### [Requirement]
Reproduce every line of the data, exactly and without its pictures.

### [Supplied records]

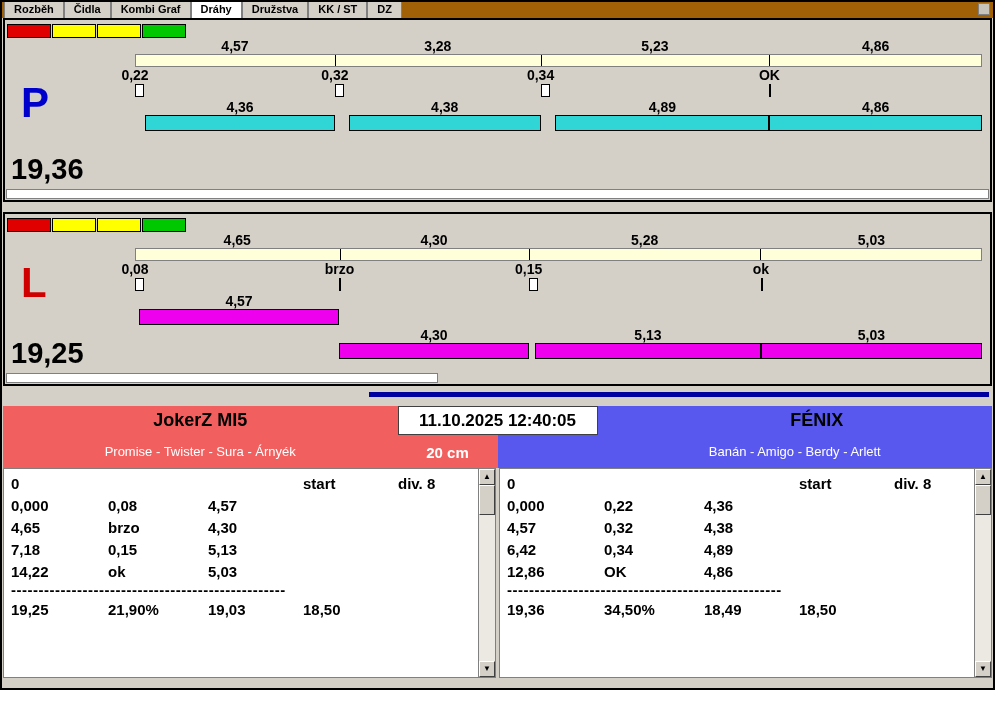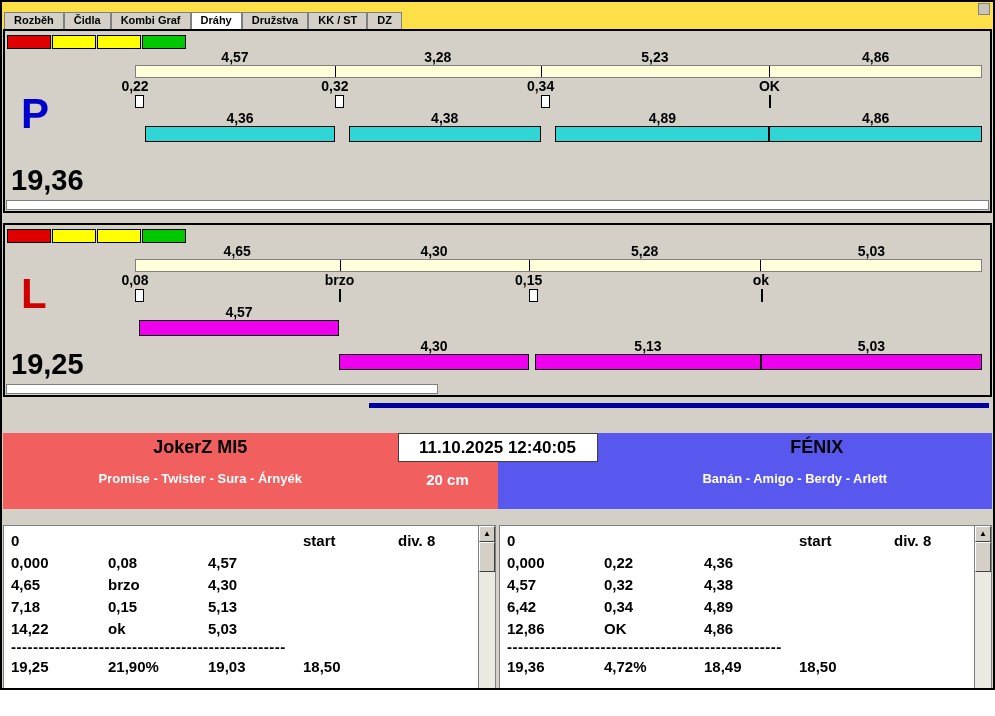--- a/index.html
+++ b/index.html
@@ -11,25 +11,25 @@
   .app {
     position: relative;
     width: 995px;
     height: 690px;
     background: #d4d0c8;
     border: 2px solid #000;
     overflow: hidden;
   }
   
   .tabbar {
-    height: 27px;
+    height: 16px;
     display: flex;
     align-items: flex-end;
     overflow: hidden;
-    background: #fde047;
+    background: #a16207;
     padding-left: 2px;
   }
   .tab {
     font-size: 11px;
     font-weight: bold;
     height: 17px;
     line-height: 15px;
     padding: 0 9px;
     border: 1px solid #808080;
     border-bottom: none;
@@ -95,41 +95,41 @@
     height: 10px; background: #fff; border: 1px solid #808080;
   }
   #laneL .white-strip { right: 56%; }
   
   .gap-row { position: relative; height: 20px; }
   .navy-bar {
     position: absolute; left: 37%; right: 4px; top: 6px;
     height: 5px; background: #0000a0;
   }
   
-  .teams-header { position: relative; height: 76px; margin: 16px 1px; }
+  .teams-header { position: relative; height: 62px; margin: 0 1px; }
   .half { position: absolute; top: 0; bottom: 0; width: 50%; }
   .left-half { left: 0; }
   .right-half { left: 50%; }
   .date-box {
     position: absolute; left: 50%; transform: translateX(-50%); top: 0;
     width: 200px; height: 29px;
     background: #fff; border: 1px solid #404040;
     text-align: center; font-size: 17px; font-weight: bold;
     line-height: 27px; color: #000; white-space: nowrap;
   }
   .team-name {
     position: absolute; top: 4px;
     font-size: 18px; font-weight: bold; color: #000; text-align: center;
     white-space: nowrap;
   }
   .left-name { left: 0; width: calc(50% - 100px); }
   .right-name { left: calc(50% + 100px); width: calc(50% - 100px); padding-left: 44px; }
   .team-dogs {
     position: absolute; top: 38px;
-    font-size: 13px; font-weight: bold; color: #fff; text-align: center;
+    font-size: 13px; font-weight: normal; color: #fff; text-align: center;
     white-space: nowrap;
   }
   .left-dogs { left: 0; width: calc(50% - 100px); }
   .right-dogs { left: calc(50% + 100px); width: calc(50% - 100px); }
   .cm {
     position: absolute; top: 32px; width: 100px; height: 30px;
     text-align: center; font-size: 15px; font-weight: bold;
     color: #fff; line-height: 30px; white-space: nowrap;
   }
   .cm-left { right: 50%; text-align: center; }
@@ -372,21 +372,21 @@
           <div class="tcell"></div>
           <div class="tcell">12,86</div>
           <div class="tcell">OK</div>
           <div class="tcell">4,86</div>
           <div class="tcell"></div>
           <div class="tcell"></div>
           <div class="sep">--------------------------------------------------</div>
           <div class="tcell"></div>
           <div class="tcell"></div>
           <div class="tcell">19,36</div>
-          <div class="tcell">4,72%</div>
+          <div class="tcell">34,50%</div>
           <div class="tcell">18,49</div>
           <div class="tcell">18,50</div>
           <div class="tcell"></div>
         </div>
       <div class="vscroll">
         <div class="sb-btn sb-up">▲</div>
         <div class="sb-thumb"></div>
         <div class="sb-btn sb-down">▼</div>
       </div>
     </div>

### [Written response]
--- a/index.html
+++ b/index.html
@@ -11,25 +11,25 @@
   .app {
     position: relative;
     width: 995px;
     height: 690px;
     background: #d4d0c8;
     border: 2px solid #000;
     overflow: hidden;
   }
   
   .tabbar {
-    height: 27px;
+    height: 16px;
     display: flex;
     align-items: flex-end;
     overflow: hidden;
-    background: #fde047;
+    background: #a16207;
     padding-left: 2px;
   }
   .tab {
     font-size: 11px;
     font-weight: bold;
     height: 17px;
     line-height: 15px;
     padding: 0 9px;
     border: 1px solid #808080;
     border-bottom: none;
@@ -95,41 +95,41 @@
     height: 10px; background: #fff; border: 1px solid #808080;
   }
   #laneL .white-strip { right: 56%; }
   
   .gap-row { position: relative; height: 20px; }
   .navy-bar {
     position: absolute; left: 37%; right: 4px; top: 6px;
     height: 5px; background: #0000a0;
   }
   
-  .teams-header { position: relative; height: 76px; margin: 16px 1px; }
+  .teams-header { position: relative; height: 62px; margin: 0 1px; }
   .half { position: absolute; top: 0; bottom: 0; width: 50%; }
   .left-half { left: 0; }
   .right-half { left: 50%; }
   .date-box {
     position: absolute; left: 50%; transform: translateX(-50%); top: 0;
     width: 200px; height: 29px;
     background: #fff; border: 1px solid #404040;
     text-align: center; font-size: 17px; font-weight: bold;
     line-height: 27px; color: #000; white-space: nowrap;
   }
   .team-name {
     position: absolute; top: 4px;
     font-size: 18px; font-weight: bold; color: #000; text-align: center;
     white-space: nowrap;
   }
   .left-name { left: 0; width: calc(50% - 100px); }
   .right-name { left: calc(50% + 100px); width: calc(50% - 100px); padding-left: 44px; }
   .team-dogs {
     position: absolute; top: 38px;
-    font-size: 13px; font-weight: bold; color: #fff; text-align: center;
+    font-size: 13px; font-weight: normal; color: #fff; text-align: center;
     white-space: nowrap;
   }
   .left-dogs { left: 0; width: calc(50% - 100px); }
   .right-dogs { left: calc(50% + 100px); width: calc(50% - 100px); }
   .cm {
     position: absolute; top: 32px; width: 100px; height: 30px;
     text-align: center; font-size: 15px; font-weight: bold;
     color: #fff; line-height: 30px; white-space: nowrap;
   }
   .cm-left { right: 50%; text-align: center; }
@@ -372,21 +372,21 @@
           <div class="tcell"></div>
           <div class="tcell">12,86</div>
           <div class="tcell">OK</div>
           <div class="tcell">4,86</div>
           <div class="tcell"></div>
           <div class="tcell"></div>
           <div class="sep">--------------------------------------------------</div>
           <div class="tcell"></div>
           <div class="tcell"></div>
           <div class="tcell">19,36</div>
-          <div class="tcell">4,72%</div>
+          <div class="tcell">34,50%</div>
           <div class="tcell">18,49</div>
           <div class="tcell">18,50</div>
           <div class="tcell"></div>
         </div>
       <div class="vscroll">
         <div class="sb-btn sb-up">▲</div>
         <div class="sb-thumb"></div>
         <div class="sb-btn sb-down">▼</div>
       </div>
     </div>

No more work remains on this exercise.